Going forward, Li, while noting that economic development this year faces some difficulties and challenges, states: “China’s economy will be able to move forward steadily while overcoming difficulties and continue to provide a strong impetus for world economic development.”
It was against this backdrop that the PBoC made the decision to cut the reserve requirement ratio ( RRR ) for financial institutions by 0.5%, effective February 5.
This reduction, which excludes institutions already operating with a 5% RRR, will bring the weighted average RRR for financial institutions to approximately 7.0%. Additionally, starting January 25, the PBoC has lowered the rates for agricultural re-lending, small and micro-enterprise re-lending, and rediscount rates by 0.25% respectively.
Fund managers
Chinese mutual fund managers, in general, see the reduction as a positive move that will stabilize capital markets and boost their current fragile sentiment.
This RRR cut, according to analysts, is not due to a tight funding environment – as bank funding rates are moderate and the excess reserve ratio is high – but rather to the PBoC aiming to stabilize the banks’ liability-side costs.

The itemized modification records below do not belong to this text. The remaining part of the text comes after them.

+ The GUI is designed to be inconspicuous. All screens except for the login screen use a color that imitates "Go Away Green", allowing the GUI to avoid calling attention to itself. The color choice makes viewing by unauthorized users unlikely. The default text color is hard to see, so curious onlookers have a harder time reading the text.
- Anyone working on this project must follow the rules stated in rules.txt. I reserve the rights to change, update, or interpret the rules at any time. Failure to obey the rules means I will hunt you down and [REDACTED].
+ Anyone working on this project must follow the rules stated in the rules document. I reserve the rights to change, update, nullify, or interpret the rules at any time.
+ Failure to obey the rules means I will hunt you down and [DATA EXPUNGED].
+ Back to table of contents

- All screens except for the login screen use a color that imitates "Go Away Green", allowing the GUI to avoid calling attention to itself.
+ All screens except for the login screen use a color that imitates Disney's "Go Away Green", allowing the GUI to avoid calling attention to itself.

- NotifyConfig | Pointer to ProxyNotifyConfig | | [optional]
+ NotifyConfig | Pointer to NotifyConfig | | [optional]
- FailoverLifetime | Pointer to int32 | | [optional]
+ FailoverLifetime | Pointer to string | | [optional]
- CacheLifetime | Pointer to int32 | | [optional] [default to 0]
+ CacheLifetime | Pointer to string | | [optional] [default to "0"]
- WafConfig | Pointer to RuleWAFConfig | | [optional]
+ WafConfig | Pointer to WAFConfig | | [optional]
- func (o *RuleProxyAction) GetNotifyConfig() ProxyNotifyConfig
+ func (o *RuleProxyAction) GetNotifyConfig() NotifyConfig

On one hand, the cut can provide liquidity support for fiscal policy and credit extension at the beginning of the year. On the other, it can send positive signals and boost current market confidence. This will, some analysts say, help alleviate pressure on capital outflows before the Chinese New Year.
Historically, an RRR cut is seen as having a generally neutral impact on the stock market. However, given the current relatively low levels in the stock market, this cut is seen, according to fund managers, as a stabilizing measure to counter pessimistic expectations, providing a short-term boost to market confidence.
The positive effect is expected to be more impressive on small-cap stocks, although the long-term market trend is anticipated to be minimally affected. Short-term market fluctuations may persist, fund managers argue, but a shift in sentiment is anticipated, especially after the Chinese New Year in March and April.
In general, market experts foresee improved profitability across various sectors, anticipating a potential upward turn for Chinese assets in the near future.